8-Digital-ImagePlaceHolder2Bicester is a town in Oxfordshire, England which boasts a population of 28,672 (as of 2001). The town has a rich history that goes back to Anglo-Saxon times, but the first time the town was documented was in the Doomsday Book of 1086.

Medieval Times

Wooden castles were built in the area during medieval times, and the Doomsday Book points to economic and population growth during this time. During the 11th century, there seems to have been around 200 residents of Bicester, but by the 16th century this had risen to about 500. A market at King’s End helped the growth of the small town. The Priory, or monastery, was completed in 1320, and the church of St. Edburg was an important pilgrimage site at the time. The Priory was torn down in 1536 when the monasteries were dissolved.

Tudor and Stuart Periods

During the Tudor and Stuart periods, many of the churches in the area were remodeled in favor of a more plain style thanks to the Reformation and the desire to remove all Catholic symbols from churches. Only some of the previous decorations survive as evidence of earlier time periods. The Reformation was also responsible for the closing of the Priory as England cut itself off from the Catholic Church, even as many in the area continued to practice Catholicism in secret.

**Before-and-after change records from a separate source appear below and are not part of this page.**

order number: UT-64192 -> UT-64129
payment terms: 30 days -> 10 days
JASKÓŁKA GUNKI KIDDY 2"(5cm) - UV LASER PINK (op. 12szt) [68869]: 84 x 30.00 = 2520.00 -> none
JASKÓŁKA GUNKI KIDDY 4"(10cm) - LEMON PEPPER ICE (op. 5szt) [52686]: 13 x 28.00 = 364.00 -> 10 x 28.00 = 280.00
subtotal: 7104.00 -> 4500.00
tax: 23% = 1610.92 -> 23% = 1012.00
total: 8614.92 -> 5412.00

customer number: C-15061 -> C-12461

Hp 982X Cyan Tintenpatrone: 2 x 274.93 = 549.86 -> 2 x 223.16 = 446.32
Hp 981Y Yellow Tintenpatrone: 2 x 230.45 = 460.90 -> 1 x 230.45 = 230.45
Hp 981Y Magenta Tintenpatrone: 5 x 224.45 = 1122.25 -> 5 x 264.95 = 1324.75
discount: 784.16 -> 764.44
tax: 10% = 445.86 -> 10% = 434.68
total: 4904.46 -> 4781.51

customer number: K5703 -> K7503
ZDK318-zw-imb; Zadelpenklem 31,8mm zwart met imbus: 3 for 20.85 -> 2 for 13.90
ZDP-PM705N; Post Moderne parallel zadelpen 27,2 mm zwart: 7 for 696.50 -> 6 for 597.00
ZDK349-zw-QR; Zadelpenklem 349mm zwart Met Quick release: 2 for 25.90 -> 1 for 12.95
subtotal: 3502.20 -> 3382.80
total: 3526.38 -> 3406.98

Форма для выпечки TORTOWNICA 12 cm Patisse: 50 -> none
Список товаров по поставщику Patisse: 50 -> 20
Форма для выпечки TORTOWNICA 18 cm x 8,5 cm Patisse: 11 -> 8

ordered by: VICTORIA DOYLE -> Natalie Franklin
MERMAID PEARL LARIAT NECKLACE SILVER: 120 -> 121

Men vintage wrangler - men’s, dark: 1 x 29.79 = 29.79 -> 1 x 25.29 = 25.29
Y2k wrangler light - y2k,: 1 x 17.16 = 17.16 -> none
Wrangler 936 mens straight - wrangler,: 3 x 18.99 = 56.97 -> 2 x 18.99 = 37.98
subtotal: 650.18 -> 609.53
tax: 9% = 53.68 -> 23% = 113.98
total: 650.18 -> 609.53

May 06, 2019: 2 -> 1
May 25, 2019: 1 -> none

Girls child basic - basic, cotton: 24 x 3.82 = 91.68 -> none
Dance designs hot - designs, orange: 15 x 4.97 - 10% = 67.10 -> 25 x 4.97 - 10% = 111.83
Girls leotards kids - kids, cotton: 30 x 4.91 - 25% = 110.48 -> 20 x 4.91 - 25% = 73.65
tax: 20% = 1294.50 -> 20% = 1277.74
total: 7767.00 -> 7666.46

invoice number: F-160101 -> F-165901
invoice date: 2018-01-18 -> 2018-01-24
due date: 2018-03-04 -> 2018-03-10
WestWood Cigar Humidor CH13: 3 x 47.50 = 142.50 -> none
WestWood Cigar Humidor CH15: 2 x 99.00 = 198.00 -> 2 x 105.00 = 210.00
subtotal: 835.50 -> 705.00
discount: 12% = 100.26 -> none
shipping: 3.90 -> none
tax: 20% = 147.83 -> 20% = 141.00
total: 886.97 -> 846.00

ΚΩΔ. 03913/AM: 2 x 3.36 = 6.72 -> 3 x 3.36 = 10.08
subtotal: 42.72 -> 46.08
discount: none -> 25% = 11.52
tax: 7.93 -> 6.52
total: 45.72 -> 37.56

Most residents of the area made a living from agriculture.

Georgian Era

During the Georgian Era, farmers were beginning to use more scientific methods of farming. This gave the rich landowners more money, but the actual laborers still lived in poverty. The Oxford Canal was opened in 1790, and it helped increase the prosperity of the area. The Otmoor Riots that took place just outside of Bicester during the 19th century were one result of the laborers unhappiness with their unjust situation. The leaders of the riot were arrested but later released, and the area had reached a calmer time by 1836.

Victorian Era

Although the residents of Bicester still relied on farming more than anything else, during the Victoria Era, a clock making industry had developed in Bicester. Another industry in Bicester was Oxford Clays. The pits that were used to mine the clay can still be seen around Bicester today. The Workhouse, a factory where textiles were made, became one of the largest buildings in Bicester. This is also the time period when many of Bicester’s public services, such as police and fire services, were created.

Modern Times

Military bases were created in the area during the World Wars, and this led to an increase in Bicester’s population. The Royal Air Force built Bicester Air Field during World War I, which became important training fields later on. America even used Bicester’s air fields during the Cold War. During World War II, many people who had been evacuated from London came to Bicester, but even in Bicester, air raids were a constant threat. The Great Train Robbery in 1963 helped Bicester capture national attention when the people responsible hid in the area.

There is no doubt that Bicester is a small English town that is full of history. It is a town that has roots far back in time, and even in modern times, it has gathered more than its fair share of stories. There is no doubt that there is a story in this town’s past to interest just about anyone.